El Gobierno nacional pretende que el Congreso apruebe en las sesiones extraordinarias una reforma electoral que eliminaría las elecciones primarias abiertas, simultáneas y obligatorias (Paso), los aportes estatales de campaña a los partidos políticos y la obligatoriedad de los debates presidenciales.
Las Paso han generado polémica desde su instauración. Y periódicamente surgen proyectos para eliminarlas. En las primarias pueden participar todos los partidos y coaliciones que lo deseen, pero sólo quedan habilitados para competir en la elección general aquellas fuerzas que obtienen más del 1,5% de los votos.
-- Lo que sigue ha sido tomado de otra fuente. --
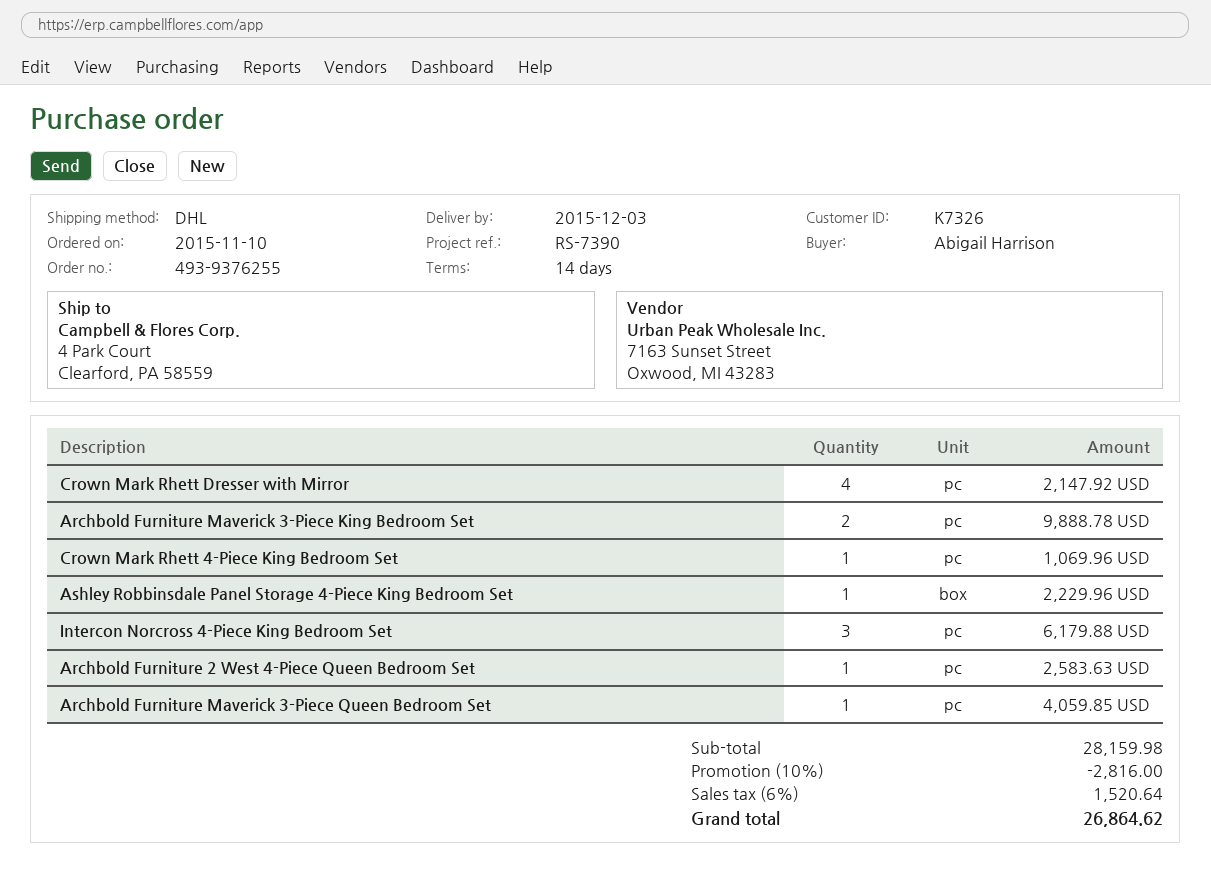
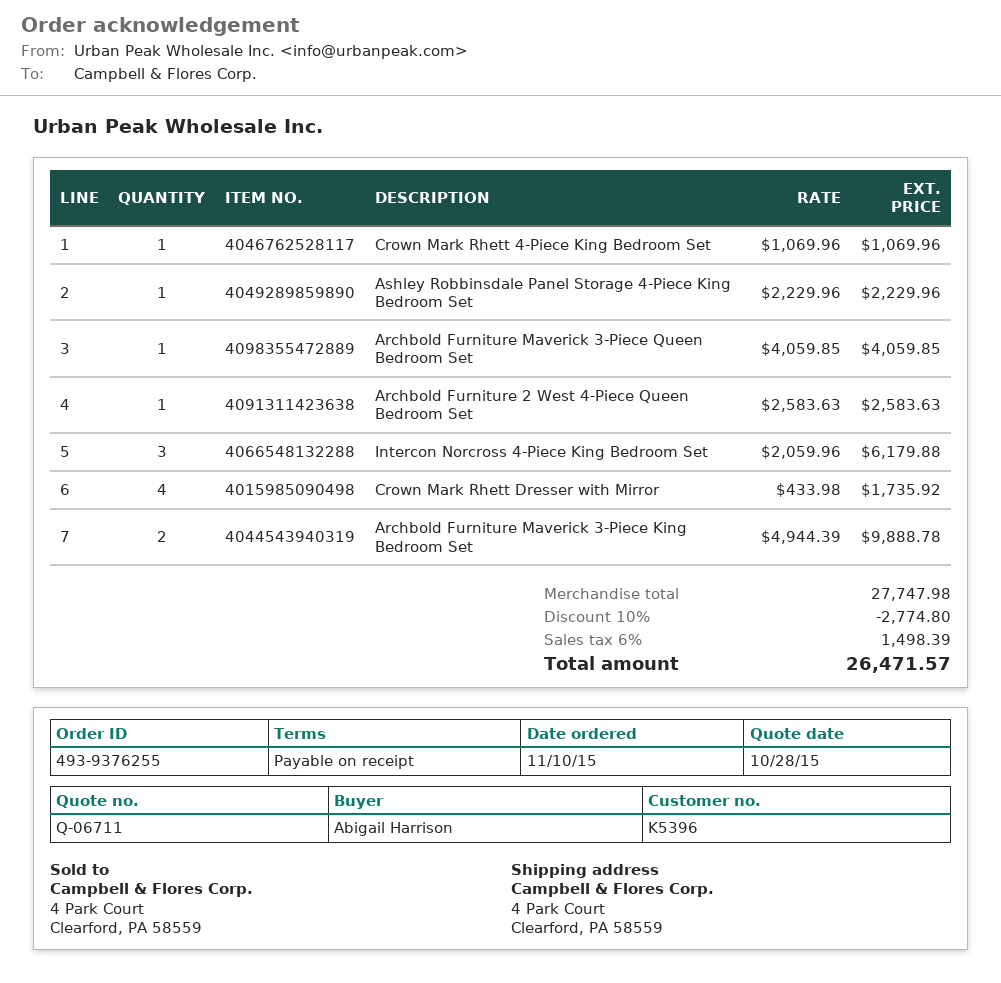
payment terms: 14 days -> on receipt
customer number: K7326 -> K5396
Crown Mark Rhett Dresser with Mirror: 4 for 2147.92 -> 4 for 1735.92
subtotal: 28159.98 -> 27747.98
discount: 10% = 2816.00 -> 10% = 2774.80
tax: 6% = 1520.64 -> 6% = 1498.39
total: 26864.62 -> 26471.57

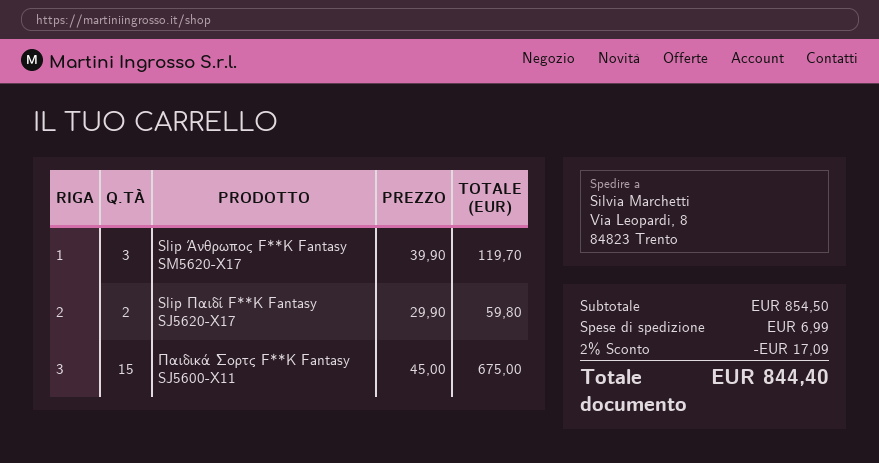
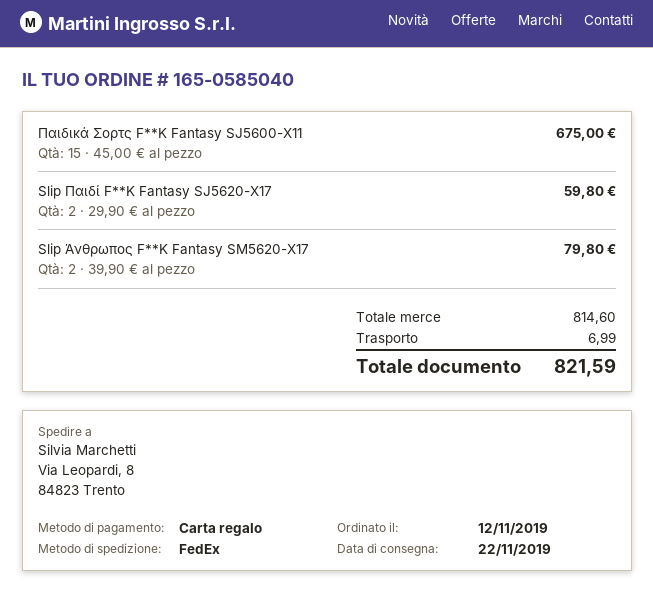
Slip Άνθρωπος F**K Fantasy SM5620-X17: 3 x 39.90 = 119.70 -> 2 x 39.90 = 79.80
subtotal: 854.50 -> 814.60
discount: 2% = 17.09 -> none
total: 844.40 -> 821.59

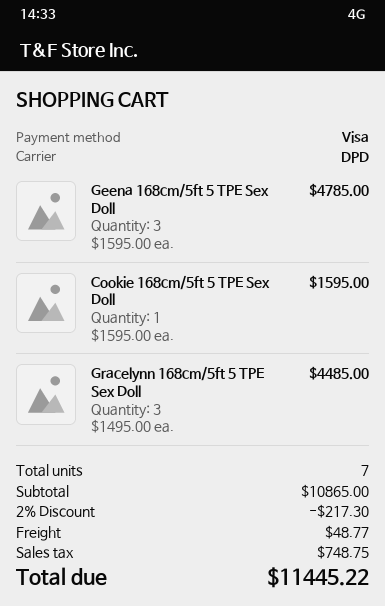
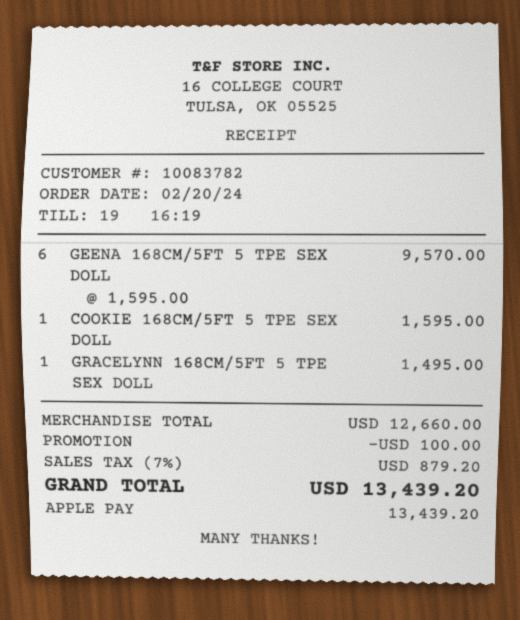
payment method: Visa -> Apple Pay
Geena 168cm/5ft 5 TPE Sex Doll: 3 x 1595.00 = 4785.00 -> 6 x 1595.00 = 9570.00
Gracelynn 168cm/5ft 5 TPE Sex Doll: 3 x 1495.00 = 4485.00 -> 1 x 1495.00 = 1495.00
subtotal: 10865.00 -> 12660.00
discount: 217.30 -> 100.00
shipping: 48.77 -> none
tax: 748.75 -> 879.20
total: 11445.22 -> 13439.20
Desde este enfoque, representan una buena herramienta para impedir la multiplicación de las candidaturas ad infinitum y para que las coaliciones diriman sus diferencias internas.
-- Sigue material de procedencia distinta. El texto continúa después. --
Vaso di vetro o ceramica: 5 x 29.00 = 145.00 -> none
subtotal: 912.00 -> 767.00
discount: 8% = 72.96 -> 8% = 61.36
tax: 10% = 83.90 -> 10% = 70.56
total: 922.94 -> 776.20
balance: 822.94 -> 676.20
Desde otro ángulo, se cuestiona que candidatos sin posibilidad alguna se presenten al solo efecto de gestionar fondos de campaña, mientras que los oficialismos en general presentan candidaturas únicas y llegan a esa instancia sólo para posicionar a su postulante. Por ello se alega que las Paso son un gasto inútil y se las equipara a una gran encuesta nacional.
No obstante, si los controles funcionan, las Paso pueden ser una contribución del Estado hacia el sistema en su conjunto, aun si algunas fuerzas participantes deciden no dirimir sus candidaturas por medio de esa elección primaria.
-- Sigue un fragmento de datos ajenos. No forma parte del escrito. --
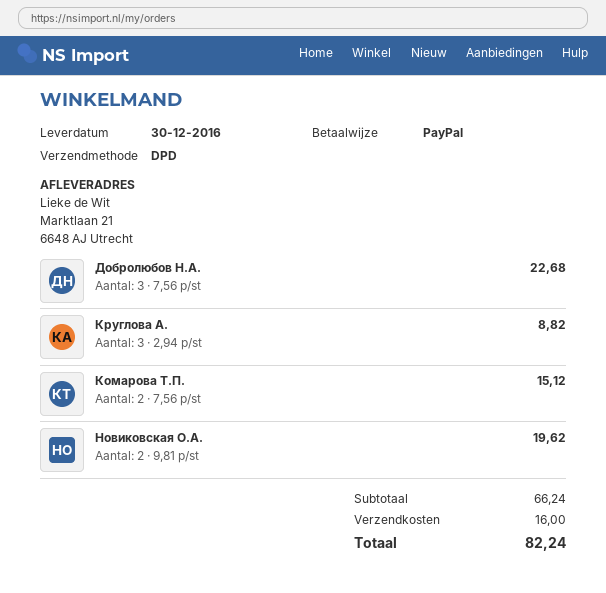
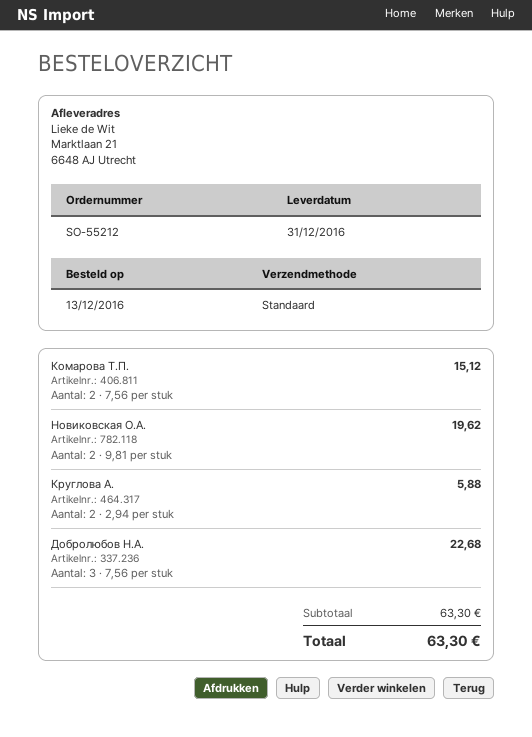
delivery date: 2016-12-30 -> 2016-12-31
shipping method: DPD -> standard
Круглова А.: 3 x 2.94 = 8.82 -> 2 x 2.94 = 5.88
subtotal: 66.24 -> 63.30
shipping: 16.00 -> none
total: 82.24 -> 63.30

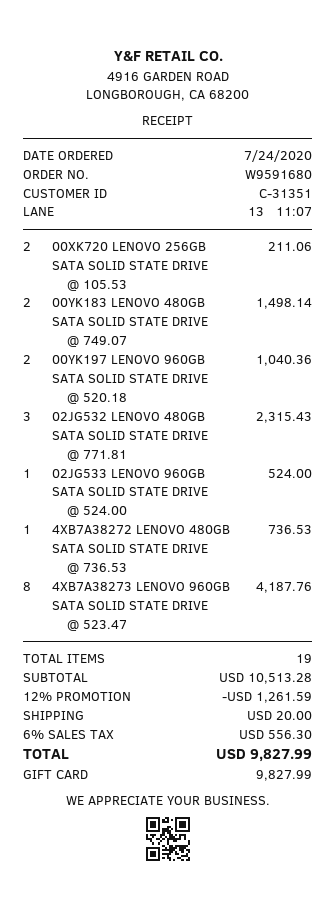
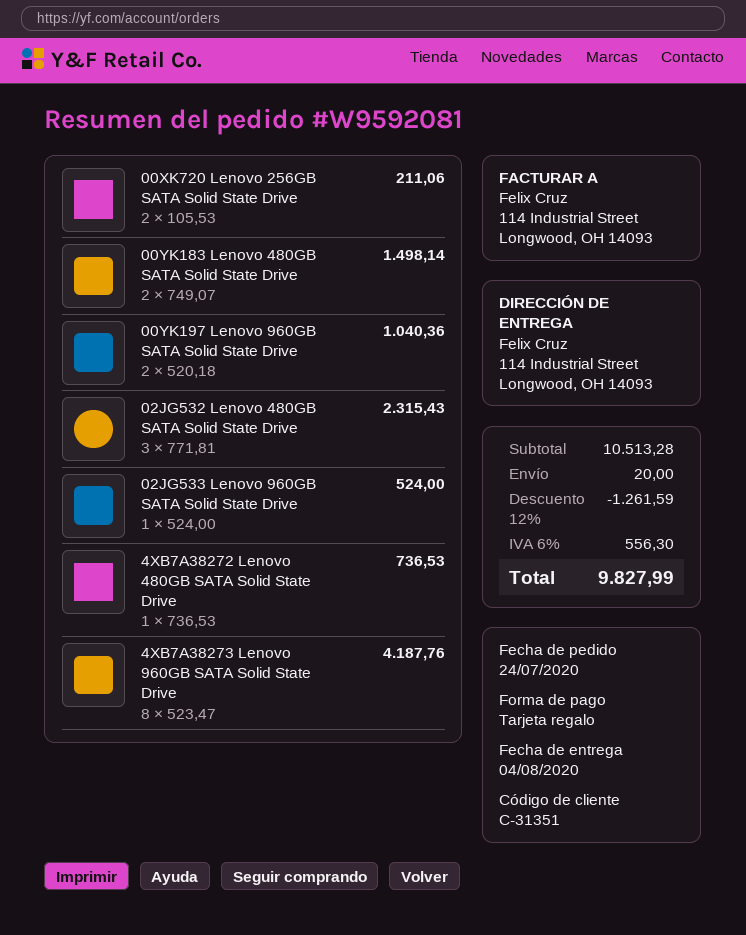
order number: W9591680 -> W9592081

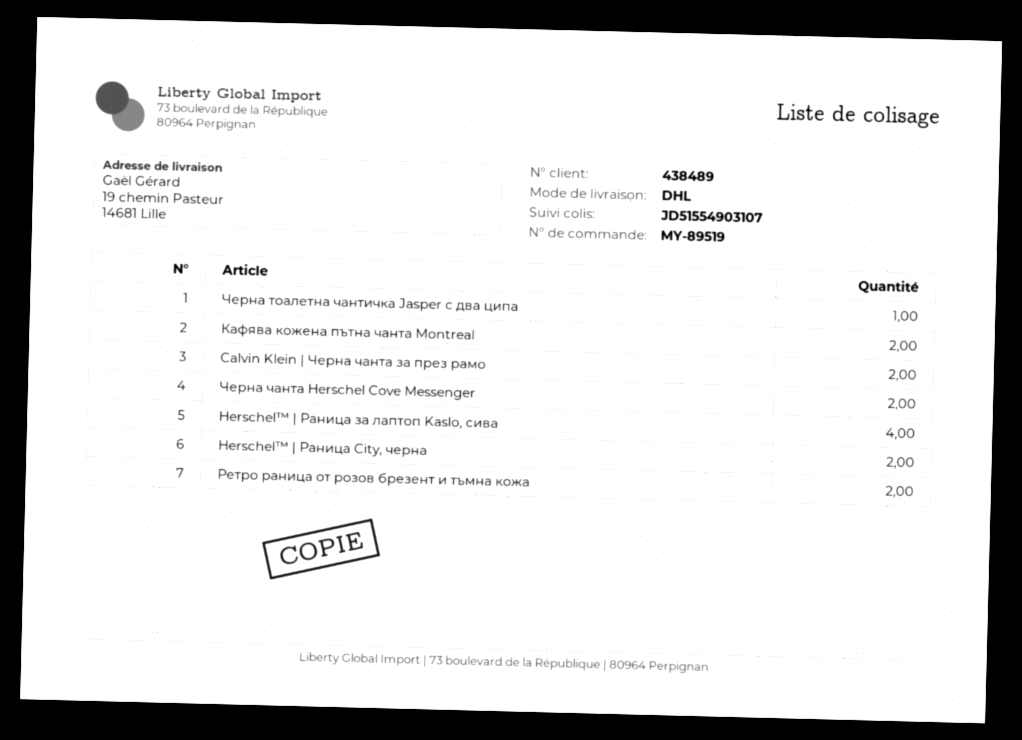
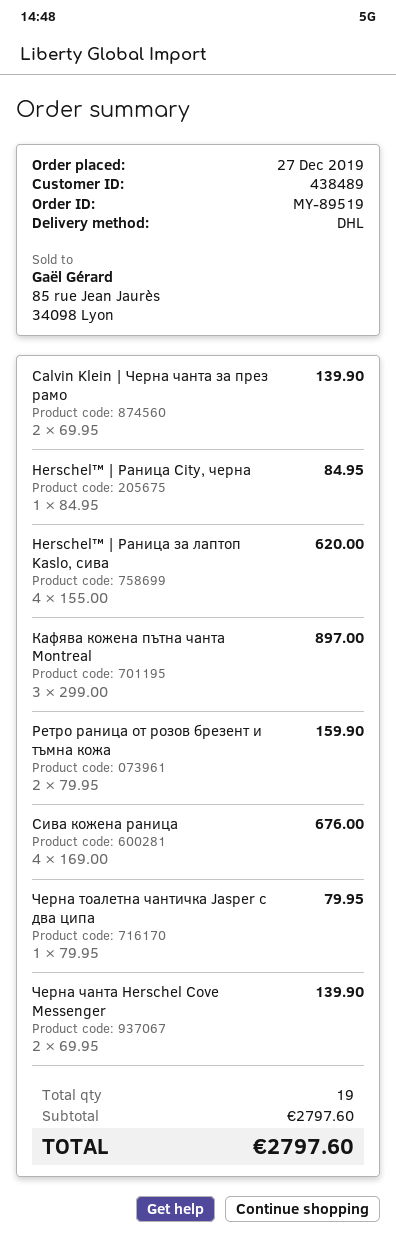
Кафява кожена пътна чанта Montreal: 2 -> 3
Herschel™ | Раница City, черна: 2 -> 1
Сива кожена раница: none -> 4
Pero más allá de ese debate, la eliminación de las Paso impactaría sobre la ley 27.337, que obliga a participar del debate presidencial a todos aquellos candidatos que hayan superado el piso mínimo de votos requeridos por las Paso. Si se suprimen las primarias, ese requisito deja de ser exigible. Entonces, la reforma impulsada por el Gobierno nacional, antes de que la cuestión de la obligatoriedad se vuelva materia de análisis jurídico, postula la derogación de la ley. Todo debate futuro quedaría así condicionado a la aceptación voluntaria de cada candidato, como de hecho ocurre en jurisdicciones provinciales que no tienen ley de debate obligatorio, Córdoba entre ellas.
A ese cuadro, la reforma electoral añade la reducción de los aportes extraordinarios del Estado para las campañas, permite aumentar el aporte privado y elimina los espacios publicitarios gratuitos en televisión. En ese contexto, propicia varios cambios en el régimen de los partidos políticos para dificultar la existencia de los llamados “sellos de goma”, partidos que no se conforman con el objetivo de llegar al poder sino para lucrar con los aportes estatales –por ejemplo, para impresión de papeletas, antes que se sancionara la ley de boleta única– y, de ser factible, recibir algunos beneficios de partidos más grandes que los tienen en cuenta en su estrategia.
Lo medular del proyecto se sustenta en un único argumento que resulta admisible para la sociedad: bajar el gasto del Estado. Sin embargo, si bien se mira, como en anteriores ocasiones, el verdadero objetivo oficialista parece ser beneficiarse respecto de los distintos sectores de la oposición.
En su momento lo intentó el kirchnerismo, y luego, el macrismo. Ahora es el turno del mileísmo. Por supuesto, nunca es bueno usar los resortes del Estado para favorecer a los propios en detrimento de los demás.
Tal como se definieron sus objetivos, el proyecto representa un lamentable retroceso para la búsqueda de transparencia de los partidos políticos y para la explicitación pública de los programas de acción de los candidatos.